Correlation Between Magnite and Stepstone
Can any of the company-specific risk be diversified away by investing in both Magnite and Stepstone at the same time? Although using a correlation coefficient on its own may not help to predict future stock returns, this module helps to understand the diversifiable risk of combining Magnite and Stepstone into the same portfolio, which is an essential part of the fundamental portfolio management process.
By analyzing existing cross correlation between Magnite and Stepstone Group, you can compare the effects of market volatilities on Magnite and Stepstone and check how they will diversify away market risk if combined in the same portfolio for a given time horizon. You can also utilize pair trading strategies of matching a long position in Magnite with a short position of Stepstone. Check out your portfolio center. Please also check ongoing floating volatility patterns of Magnite and Stepstone.

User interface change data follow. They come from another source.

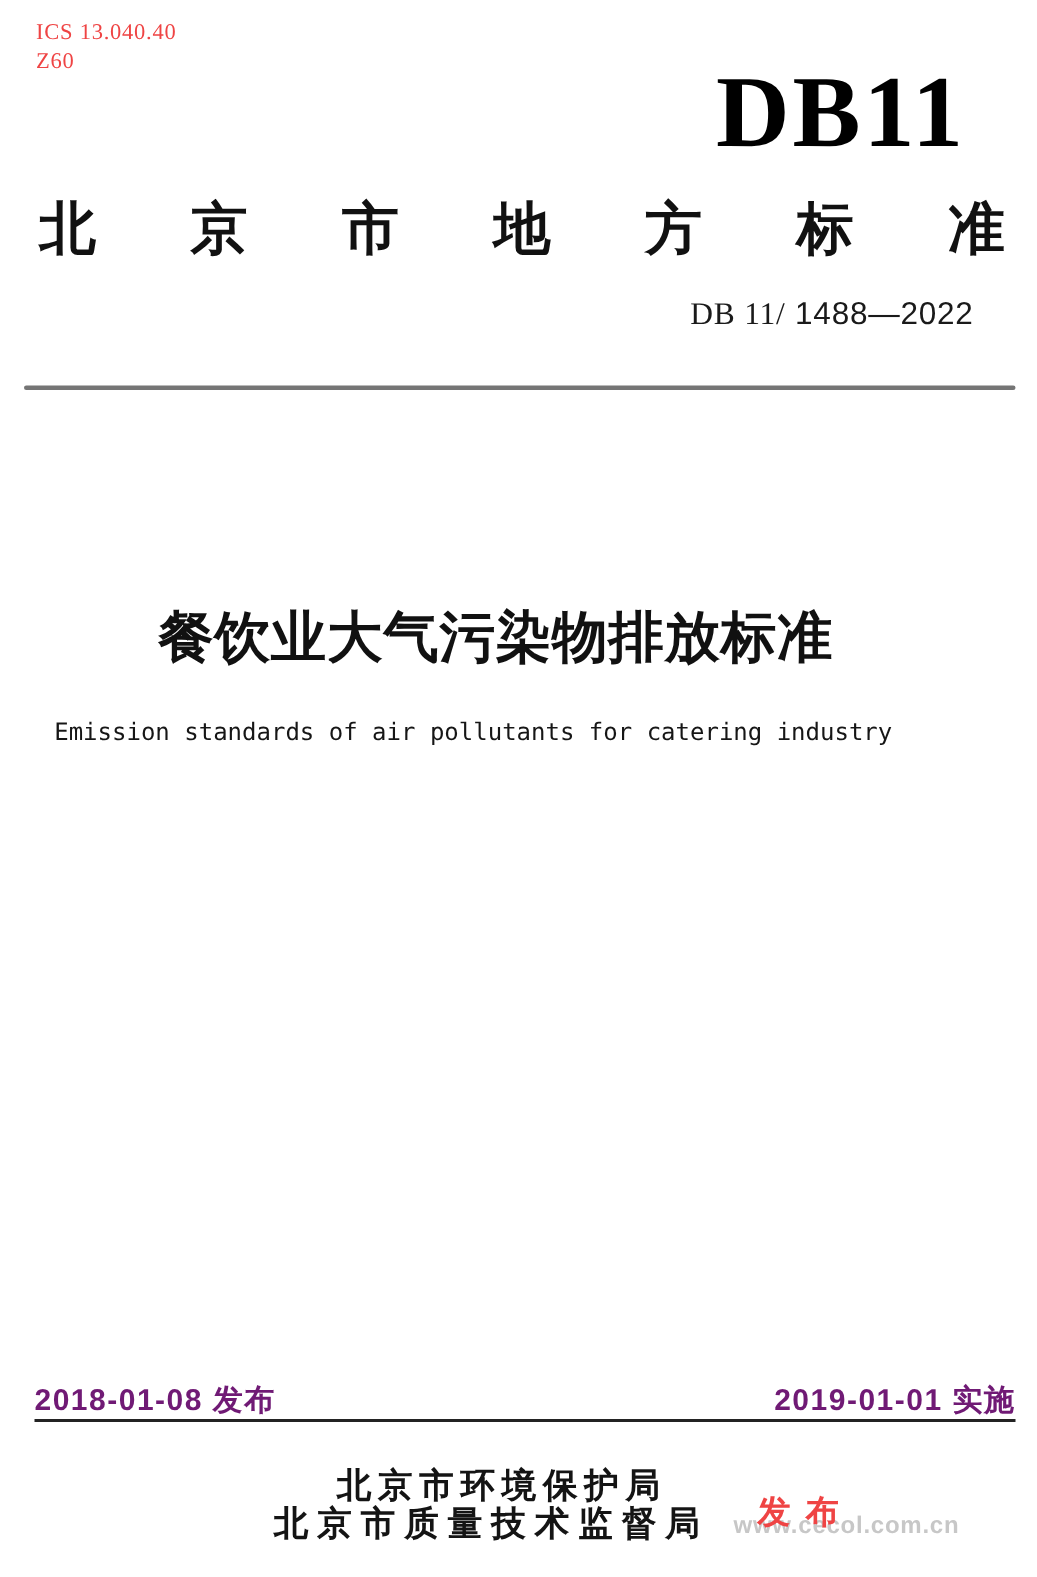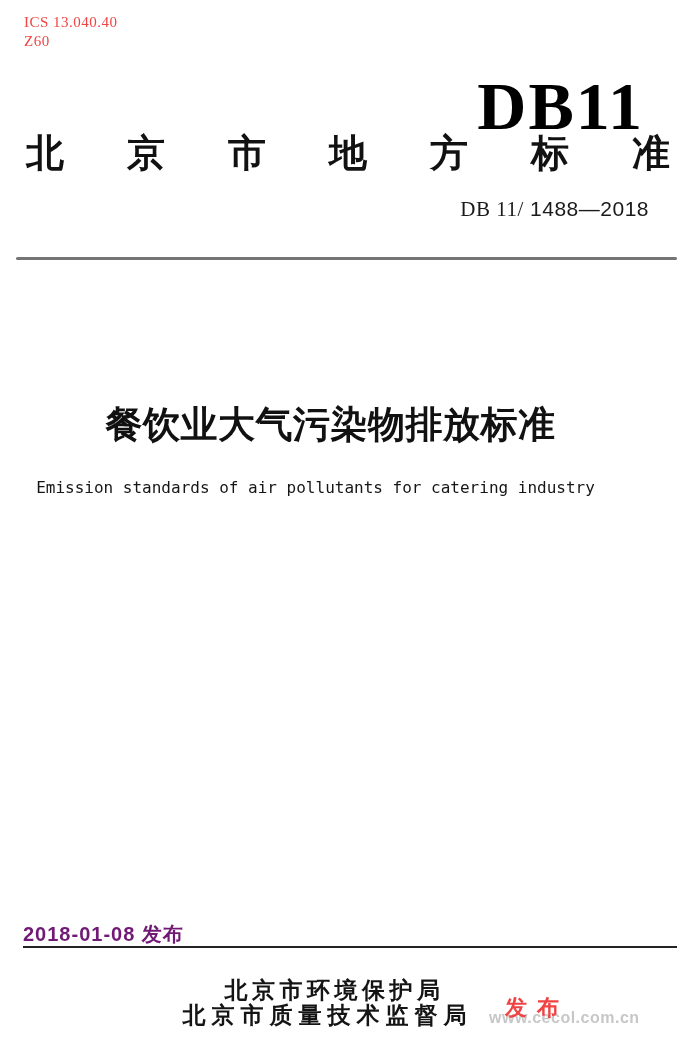--- a/index.html
+++ b/index.html
@@ -23,21 +23,20 @@
   }
 
   
   .db11 {
     top: 40px; right: 47px;
     font-family: "Liberation Serif", "DejaVu Serif", serif;
     font-weight: bold;
     font-size: 68px; line-height: 1;
     letter-spacing: 2px;
     color: #000;
-    margin-top: 32px;
   }
 
   
   .std-name-row {
     top: 131px; left: 26px; width: 644px;
     display: flex; justify-content: space-between;
     font-size: 38px; font-weight: 600; line-height: 44px;
     color: #111;
   }
   .std-name-row span { display: block; }
@@ -136,30 +135,31 @@
     <span>京</span>
     <span>市</span>
     <span>地</span>
     <span>方</span>
     <span>标</span>
     <span>准</span>
   </div>
 
 <div class="abs std-no">
   <span class="prefix">DB 11/</span>
-  <span class="number">1488—2018</span>
+  <span class="number">1488—2022</span>
 </div>
 
 <div class="abs rule-top"></div>
 
 <div class="abs title-zh">餐饮业大气污染物排放标准</div>
 <div class="abs title-en">Emission standards of air pollutants for catering industry</div>
 
 <div class="abs dates-row">
   <span>2018-01-08 发布</span>
+  <span>2019-01-01 实施</span>
 </div>
 
 <div class="abs rule-bottom"></div>
 
 <div class="abs pub1">北京市环境保护局</div>
 <div class="abs pub2">北京市质量技术监督局</div>
 <div class="abs fabu">发 布</div>
 
 <div class="abs watermark">www.cecol.com.cn</div>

Diversification Opportunities for Magnite and Stepstone
Very poor diversification
The 3 months correlation between Magnite and Stepstone is 0.8. Overlapping area represents the amount of risk that can be diversified away by holding Magnite and Stepstone Group in the same portfolio, assuming nothing else is changed. The correlation between historical prices or returns on Stepstone Group and Magnite is a relative statistical measure of the degree to which these equity instruments tend to move together. The correlation coefficient measures the extent to which returns on Magnite are associated (or correlated) with Stepstone. Values of the correlation coefficient range from -1 to +1, where. The correlation of zero (0) is possible when the price movement of Stepstone Group has no effect on the direction of Magnite i.e., Magnite and Stepstone go up and down completely randomly.
Pair Corralation between Magnite and Stepstone
Given the investment horizon of 90 days Magnite is expected to under-perform the Stepstone. In addition to that, Magnite is 1.33 times more volatile than Stepstone Group. It trades about -0.13 of its total potential returns per unit of risk. Stepstone Group is currently generating about -0.05 per unit of volatility. If you would invest 5,833 in Stepstone Group on December 30, 2024 and sell it today you would lose (653.00) from holding Stepstone Group or give up 11.19% of portfolio value over 90 days.
Time Period | 3 Months [change] |
Direction | Moves Together |
Strength | Strong |
Accuracy | 100.0% |
Values | Daily Returns |
Magnite vs. Stepstone Group
Performance |
Timeline |
Magnite |
Stepstone Group |
Magnite and Stepstone Volatility Contrast
Predicted Return Density |
Returns |
Pair Trading with Magnite and Stepstone
The main advantage of trading using opposite Magnite and Stepstone positions is that it hedges away some unsystematic risk. Because of two separate transactions, even if Magnite position performs unexpectedly, Stepstone can make up some of the losses. Pair trading also minimizes risk from directional movements in the market. For example, if an entire industry or sector drops because of unexpected headlines, the short position in Stepstone will offset losses from the drop in Stepstone's long position.Magnite vs. Deluxe | Magnite vs. Clear Channel Outdoor | Magnite vs. Entravision Communications | Magnite vs. Criteo Sa |
Stepstone vs. Munivest Fund | Stepstone vs. Blackrock Muniyield Quality | Stepstone vs. Federated Investors B | Stepstone vs. Federated Premier Municipal |
Check out your portfolio center.Note that this page's information should be used as a complementary analysis to find the right mix of equity instruments to add to your existing portfolios or create a brand new portfolio. You can also try the Theme Ratings module to determine theme ratings based on digital equity recommendations. Macroaxis theme ratings are based on combination of fundamental analysis and risk-adjusted market performance.